High-Grade Serous Ovarian Carcinoma (HGSOC) is the predominant histotype of epithelial ovarian cancer (EOC), characterized by advanced stage at diagnosis, frequent TP53 mutation, rapid progression, and high responsiveness to platinum-based-chemotherapy. To date, standard first-line-chemotherapy in advanced EOC includes platinum salts and paclitaxel with or without bevacizumab. The major prognostic factor is the response duration from the end of the platinum-based treatment (platinum-free interval) and about 10–0 % of EOC patients bear a platinum-refractory disease or develop early resistance (platinum-free interval shorter than 6 months). On these bases, a careful selection of patients who could benefit from chemotherapy is recommended to avoid unnecessary side effects and for a better disease outcome. In this retrospective study, an immunohistochemical evaluation of Aurora Kinase A (AURKA) was performed on 41 cases of HGSOC according to platinum-status. Taking into account the number and intensity of AURKA positive cells we built a predictive score able to discriminate with high accuracy platinum-sensitive patients from platinum-resistant patients (p < 0.001). Furthermore, we observed that AURKA overexpression correlates to worse overall survival (p = 0.001; HR 0.14). We here suggest AURKA as new effective tool to predict the biological behavior of HGSOC. Particularly, our results indicate that AURKA has a role both as predictor of platinum-resistance and as prognostic factor, that deserves further investigation in prospective clinical trials.

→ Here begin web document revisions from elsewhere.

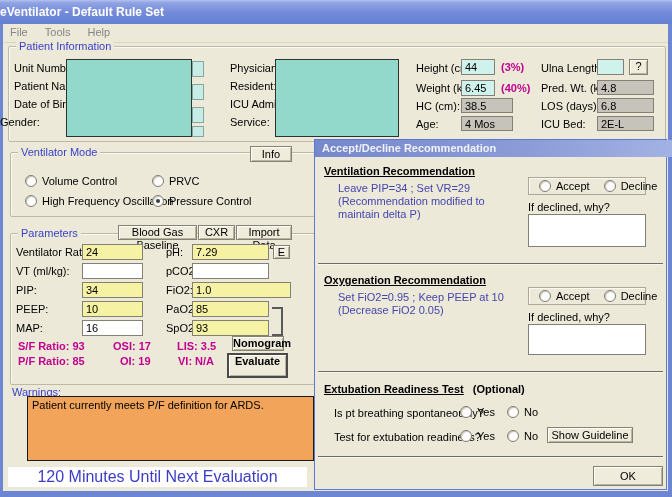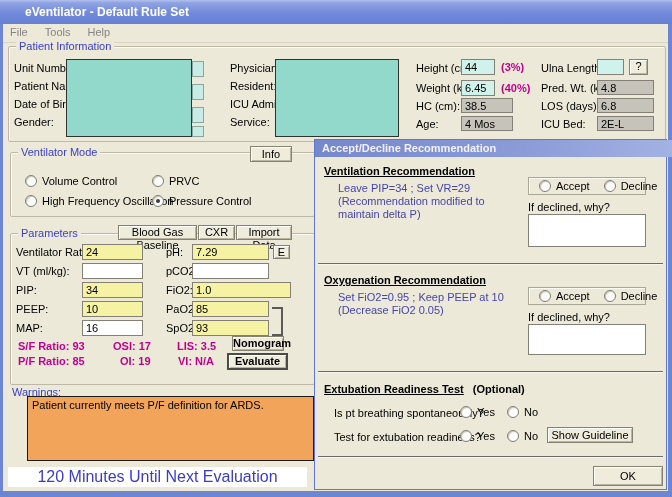--- a/index.html
+++ b/index.html
@@ -5,21 +5,21 @@
   html,body{margin:0;padding:0;background:#cfd8ef;}
   #window{
     position:relative;width:672px;height:497px;background:#ece9d8;overflow:hidden;
     font-family:"Liberation Sans",sans-serif;font-size:11px;color:#000;
   }
   .abs{position:absolute;}
   .nowrap{white-space:nowrap;}
   
   .titlebar{left:0;top:0;width:672px;height:24px;
     background:linear-gradient(180deg,#b3c1ee 0%,#8fa3e3 12%,#7289d9 55%,#6580d2 100%);
-    color:#fff;font-weight:bold;font-size:12px;line-height:24px;padding-left:25px;box-sizing:border-box;}
+    color:#fff;font-weight:bold;font-size:12px;line-height:24px;padding-left:0;box-sizing:border-box;}
   .winborder{background:#6d86d4;}
   .menubar{left:3px;top:24px;width:665px;height:18px;background:#ece9d8;border-bottom:1px solid #d9d5c2;}
   .menuitem{display:inline-block;color:#858585;padding:2px 7px 0 7px;}
   
   .groupbox{border:1px solid #bdb9a6;border-radius:2px;box-shadow:1px 1px 0 #fbfaf2 inset;}
   .gbcap{background:#ece9d8;padding:0 3px;color:#3b41c9;line-height:12px;}
   .bluecap{color:#3b41c9;}
   
   .field{box-sizing:border-box;border:1px solid #848078;padding:1px 3px 0 3px;overflow:hidden;white-space:nowrap;}
   .f-yellow{background:#f6f2a4;}
@@ -72,21 +72,21 @@
     <span class="menuitem">Tools</span>
     <span class="menuitem">Help</span>
   </div>
 
   <div class="abs groupbox" style="left:8px;top:46px;width:656px;height:94px;"></div>
   <div class="abs gbcap" style="left:16px;top:40px;">Patient Information</div>
 
   <div class="abs nowrap" style="left:14px;top:62px;">Unit Number:</div>
   <div class="abs nowrap" style="left:14px;top:80px;">Patient Name:</div>
   <div class="abs nowrap" style="left:14px;top:98px;">Date of Birth:</div>
-  <div class="abs nowrap" style="left:14px;top:116px;text-align:center;">Gender:</div>
+  <div class="abs nowrap" style="left:0;top:116px;text-align:center;">Gender:</div>
 
   <div class="abs redact" style="left:66px;top:59px;width:126px;height:78px;"></div>
   <div class="abs peek" style="left:192px;top:61px;width:12px;height:16px;"></div>
   <div class="abs peek" style="left:192px;top:84px;width:12px;height:16px;"></div>
   <div class="abs peek" style="left:192px;top:107px;width:12px;height:16px;"></div>
   <div class="abs peek" style="left:192px;top:126px;width:12px;height:11px;"></div>
 
   <div class="abs nowrap" style="left:230px;top:62px;">Physician:</div>
   <div class="abs nowrap" style="left:230px;top:80px;">Resident:</div>
   <div class="abs nowrap" style="left:230px;top:98px;">ICU Admit:</div>
@@ -168,21 +168,21 @@
   <div class="abs bracket" style="left:272px;top:307px;width:9px;height:25px;"></div>
 
   <div class="abs magenta nowrap" style="left:18px;top:340px;">S/F Ratio: 93</div>
   <div class="abs magenta nowrap" style="left:113px;top:340px;">OSI: 17</div>
   <div class="abs magenta nowrap" style="left:177px;top:340px;">LIS: 3.5</div>
   <div class="abs magenta nowrap" style="left:18px;top:355px;">P/F Ratio: 85</div>
   <div class="abs magenta nowrap" style="left:120px;top:355px;">OI: 19</div>
   <div class="abs magenta nowrap" style="left:178px;top:355px;">VI: N/A</div>
 
   <div class="abs btn btn-bold" style="left:232px;top:336px;width:52px;height:15px;">Nomogram</div>
-  <div class="abs btn btn-bold btn-default" style="left:227px;top:353px;width:61px;height:17px;">Evaluate</div>
+  <div class="abs btn btn-bold btn-default" style="left:227px;top:353px;width:61px;height:25px;">Evaluate</div>
 
   <div class="abs bluecap nowrap" style="left:12px;top:386px;">Warnings:</div>
   <div class="abs warnbox" style="left:8px;top:396px;width:287px;height:65px;margin-left:19px;">
     <span>Patient currently meets P/F definition for ARDS.</span>
   </div>
   <div class="abs countbar" style="left:8px;top:467px;width:299px;height:20px;">120 Minutes Until Next Evaluation</div>
 
   <div class="abs panel" style="left:314px;top:139px;width:353px;height:351px;"></div>
   <div class="abs heading nowrap" style="left:324px;top:165px;">Ventilation Recommendation</div>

Indeed, in the era of personalized medicine, AURKA could assist the clinicians in selecting the best treatment and represent, at the same time, a promising new therapeutic target in EOC treatment.Electronic supplementary materialThe online version of this article (doi:10.1186/s13048-016-0238-7) contains supplementary material, which is available to authorized users.

Highlights

Epithelial ovarian cancer (EOC) represents the 5th leading cause of cancer-related death worldwide [1] with approximately 225.500 new diagnoses per year and a mortality rate greater than 30 % [2]
We investigated the association between the expression of Aurora Kinase A (AURKA) in High-Grade Serous Ovarian Carcinoma (HGSOC) patients’ specimens and clinical outcome, taking into account both response to chemotherapy and survival
To verify the reliability of the sample, we evaluated if patients with a platinum-sensitive disease experienced the longest survival

Summary

Introduction

Epithelial ovarian cancer (EOC) represents the 5th leading cause of cancer-related death worldwide [1] with approximately 225.500 new diagnoses per year and a mortality rate greater than 30 % [2]. Even though 70–80 % of patients show an initial response to chemotherapy, approximately 25 % relapse within 6 months [8, 9]. According to time to relapse after last chemotherapy administration, EOC patients are classified into three platinum-status groups. Patients who relapse within 6 months are classified as platinum-resistant (PR), and are candidate to alternative treatment schedules that do not include platinum-derived compounds [11, 12]. The platinum-refractory group involves patients who experience disease progression during the course of treatment. This is the subgroup with the worse prognosis and includes less than 10 % of HGSOC patients [14]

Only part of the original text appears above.